Intense sadness

eoste said:
Why not, it's a question of will, whether free or automatic ? Is there love ? Is it selfish ?
And not wanting to have children goes against nature too. The same questions apply...
Whatever, in a way going against nature may be a stepping stone outside the matrix. Is that right ? As for everything else, it depends, I suppose.
Now, what's sure is that there is love from most mothers and fathers for their natural children.
But nowadays it's so awful ! Yes, it has always been as far as I know; it may also be delightful. Look, it's a terrible time, we're gonna suffer and die ! As always, yes; and live, too. But now it's so much worst ! Yes; then it depends on the point of view,individual, collective, dimensional, cosmic...
We are presently able to deal with these questions because we have a full stomach, live in a technological society and have some freedom to choose (so much more than before). And because we were procreated with (more or less) love. Mechanical and selfish love may be, but love anyway, and a lot of care, and deep hopes...
At least we owe some gratitude to our ancestors, to our world, to what and where we are. That is simply part of being in service of others imho.
Thank you for your presence and attention
Hi eoste,

You seem to be misunderstanding some of the concepts we discuss here and have put your own subjective spin on them based on what makes you comfortable.

If you haven't seen it yet, you may be interested in this thread on love.

It may also help for you to read or reread what is our understanding of STO.

Because we're not sto and have no real concept of what True love looks like, it's challenging to make choices that correspond with that path. However, what we can do is try our best to not inflict any more damage to ourselves and/or others. One way to begin to do this is to See/feel viscerally (as opposed to 'just' intellectually) how narcisistic wounding from ancestors has affected us. Once one has fully realized this, the choice of whether or not to continue this cycle of suffering becomes 'easier'. If you haven't read them yet, I'd suggest you read the books on narcissism linked earlier in this thread.

My thoughts on gratitude is that it can only be given when one has carefully weighed, measured and recognizes the value of what's been received. This means being able to discern what is true and what's false. Is having children 'natural' because we live in a world that says it is? Are we 'supposed' to procreate simply because we have the ability to do so? Just because we can do something, doesn't mean it should be done.

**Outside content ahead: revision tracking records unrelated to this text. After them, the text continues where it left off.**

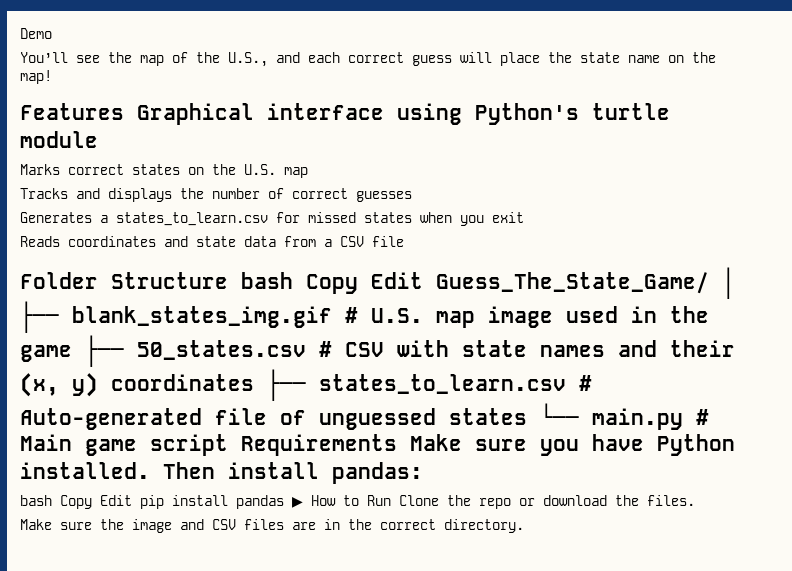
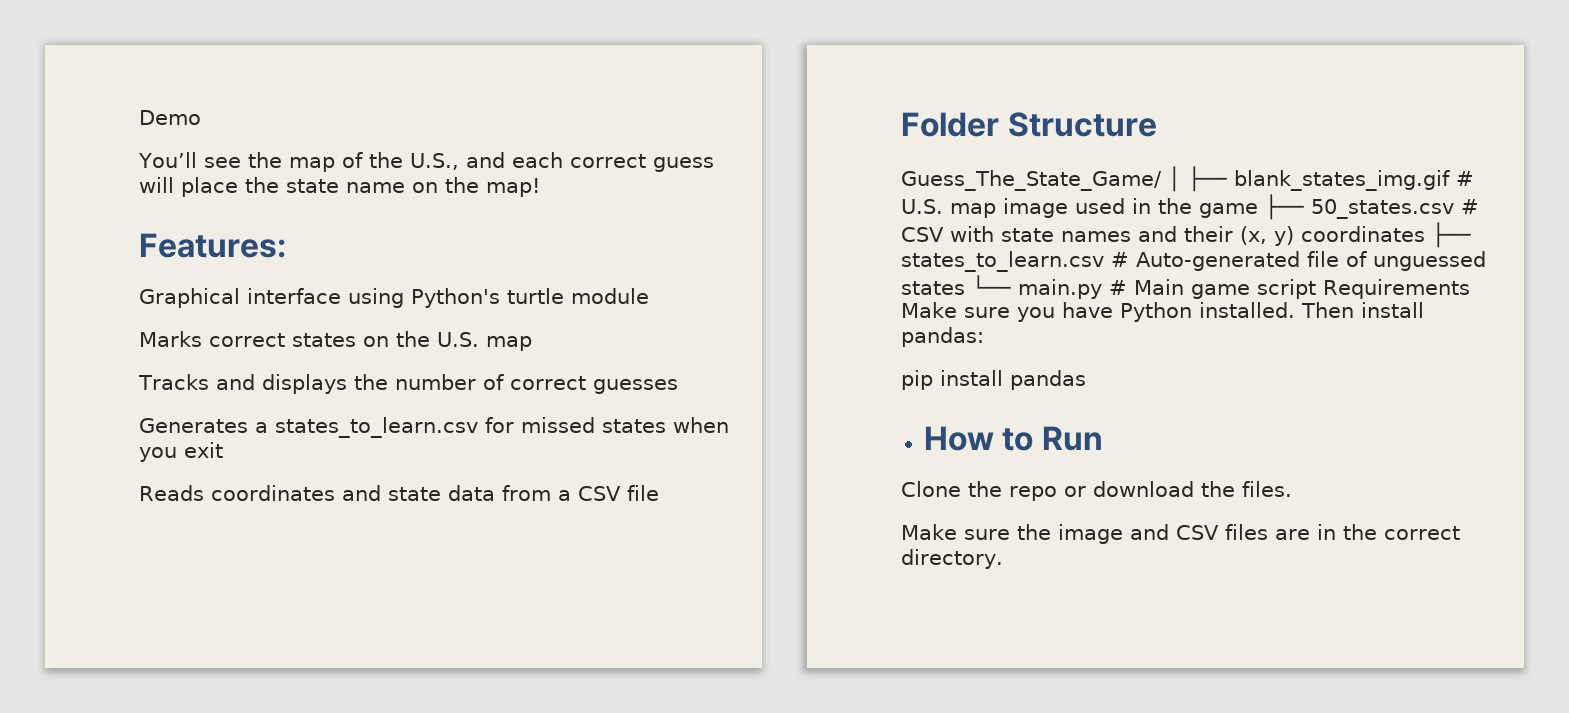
- Features Graphical interface using Python's turtle module
+ Features:
+ Graphical interface using Python's turtle module
- Folder Structure bash Copy Edit Guess_The_State_Game/ │ ├── blank_states_img.gif # U.S. map image used in the game ├── 50_states.csv # CSV with state names and their (x, y) coordinates ├── states_to_learn.csv # Auto-generated file of unguessed states └── main.py # Main game script Requirements Make sure you have Python installed.
+ Folder Structure
+ Guess_The_State_Game/ │ ├── blank_states_img.gif # U.S. map image used in the game ├── 50_states.csv # CSV with state names and their (x, y) coordinates ├── states_to_learn.csv # Auto-generated file of unguessed states └── main.py # Main game script Requirements Make sure you have Python installed.
- bash Copy Edit pip install pandas ▶ How to Run Clone the repo or download the files.
+ pip install pandas
+ How to Run
+ Clone the repo or download the files.

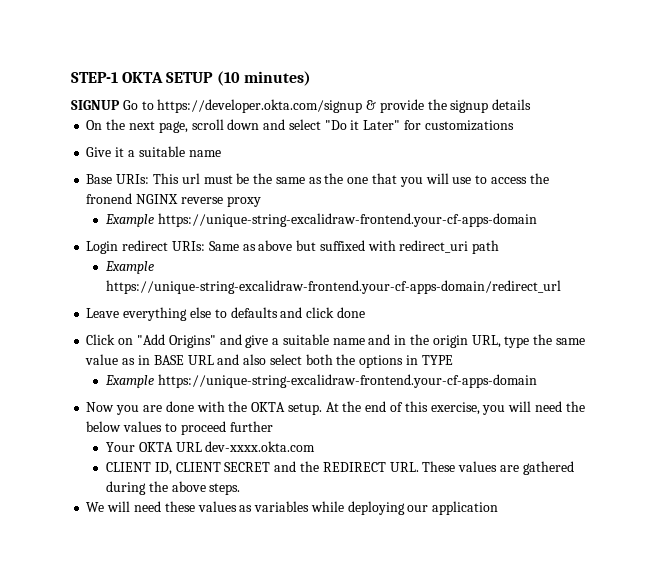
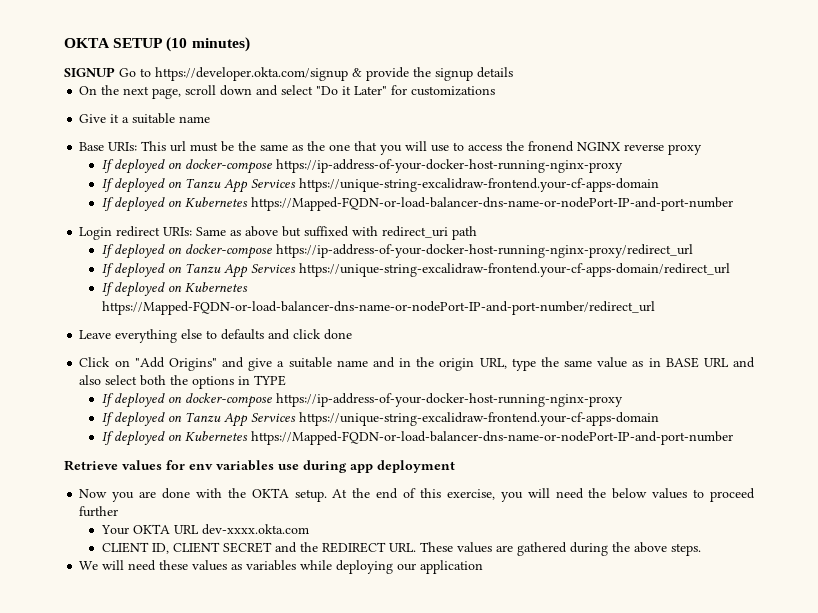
- STEP-1 OKTA SETUP (10 minutes)
+ OKTA SETUP (10 minutes)
  Base URIs: This url must be the same as the one that you will use to access the fronend NGINX reverse proxy
- Example https://unique-string-excalidraw-frontend.your-cf-apps-domain
+ If deployed on docker-compose https://ip-address-of-your-docker-host-running-nginx-proxy
+ If deployed on Tanzu App Services https://unique-string-excalidraw-frontend.your-cf-apps-domain
+ If deployed on Kubernetes https://Mapped-FQDN-or-load-balancer-dns-name-or-nodePort-IP-and-port-number
- Example https://unique-string-excalidraw-frontend.your-cf-apps-domain/redirect_url
+ If deployed on docker-compose https://ip-address-of-your-docker-host-running-nginx-proxy/redirect_url
+ If deployed on Tanzu App Services https://unique-string-excalidraw-frontend.your-cf-apps-domain/redirect_url
+ If deployed on Kubernetes https://Mapped-FQDN-or-load-balancer-dns-name-or-nodePort-IP-and-port-number/redirect_url
  Click on "Add Origins" and give a suitable name and in the origin URL, type the same value as in BASE URL and also select both the options in TYPE
- Example https://unique-string-excalidraw-frontend.your-cf-apps-domain
+ If deployed on docker-compose https://ip-address-of-your-docker-host-running-nginx-proxy
+ If deployed on Tanzu App Services https://unique-string-excalidraw-frontend.your-cf-apps-domain
+ If deployed on Kubernetes https://Mapped-FQDN-or-load-balancer-dns-name-or-nodePort-IP-and-port-number
+ Retrieve values for env variables use during app deployment

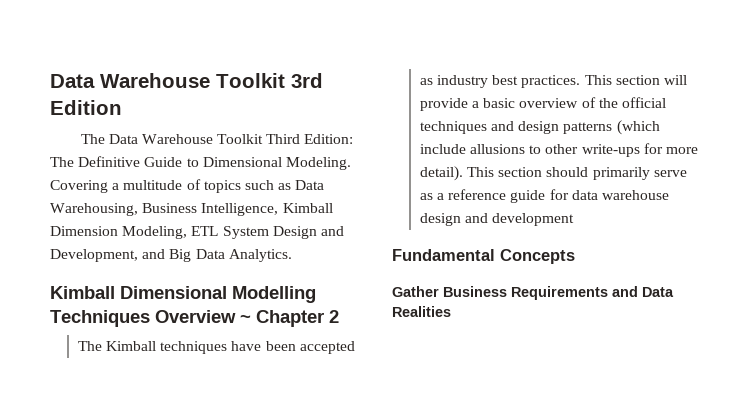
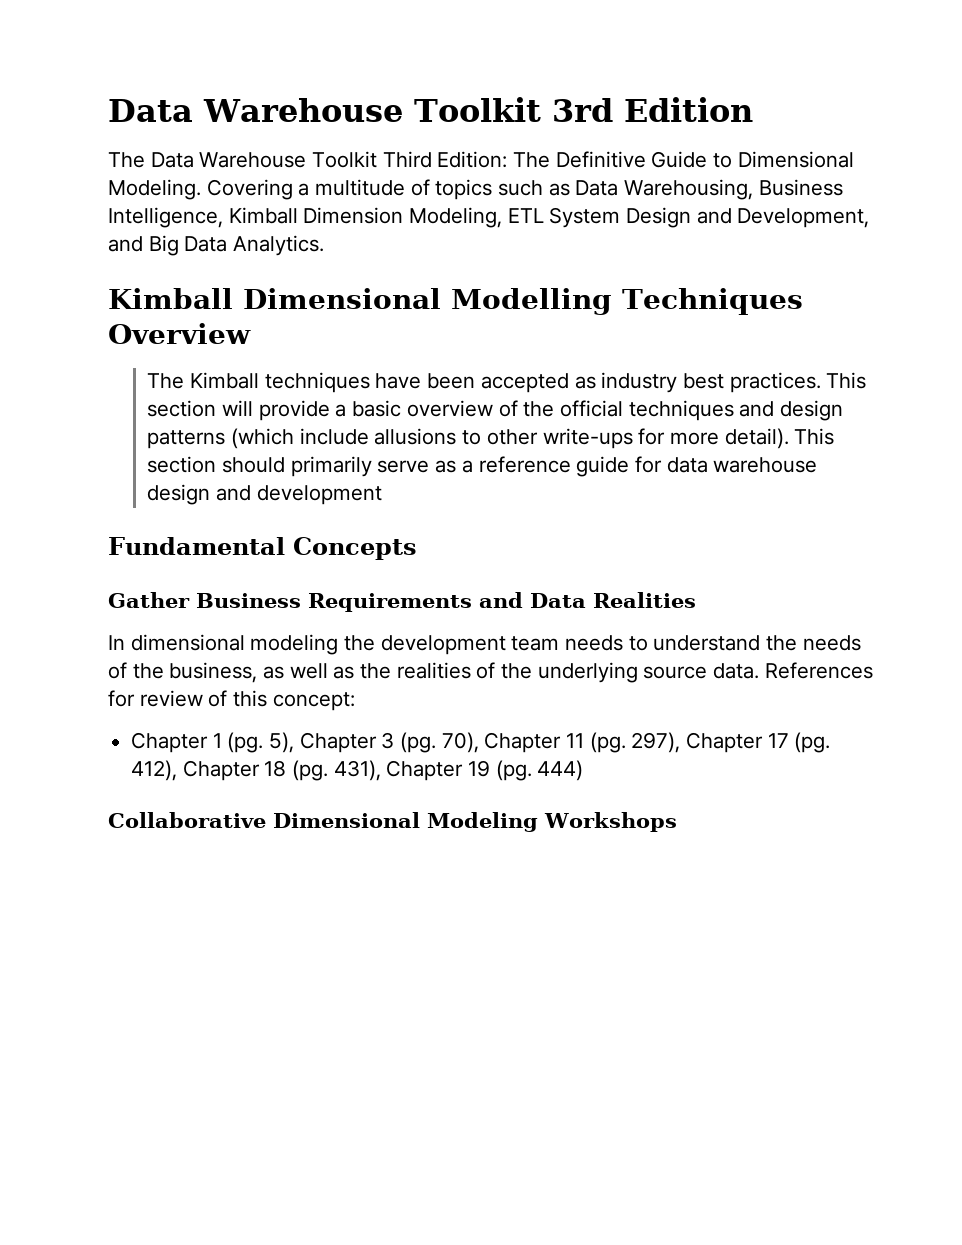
- Kimball Dimensional Modelling Techniques Overview ~ Chapter 2
+ Kimball Dimensional Modelling Techniques Overview
+ In dimensional modeling the development team needs to understand the needs of the business, as well as the realities of the underlying source data. References for review of this concept:
+ Chapter 1 (pg. 5), Chapter 3 (pg. 70), Chapter 11 (pg. 297), Chapter 17 (pg. 412), Chapter 18 (pg. 431), Chapter 19 (pg. 444)
+ Collaborative Dimensional Modeling Workshops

It seems that many, if not most people (at least in the US) have children without really putting much thought into it. So is it to keep from being lonely, boredom, to hold onto a relationship, fear of death, the desire to play god in the life of another, the thought of 'well at least someone will love me'? If we are really honest with ourselves, we'll realize that the choice is made due to inner considering.
 
anart said:
salinafaerie said:
My 2 cents is that medically assisted procreation is absolutely against nature and can't be entirely healthy for any child born from it. The child may look and behave normally but who's to say a child born to those same parents through the "natural" way wouldn't be more beautiful and/or smarter, using all the ways we measure those attributes, ie.. IQ tests for one. And then there are the soul issues to consider, as well. Does the soul seat in the same way as a child born naturally? I honestly don't know enough yet about soul seating but seems logical there may be a difference depending on how the being came into existence, no?

I don't think there is any reason whatsoever to come to that conclusion based on the thousands of children who have been born this way. I happen to have a family member who is the result of in vitro fertilization and this young person is brilliant and kind and an amazing kid, so, even though that is an n of 1, it still carries a lot of real life, real experience weight.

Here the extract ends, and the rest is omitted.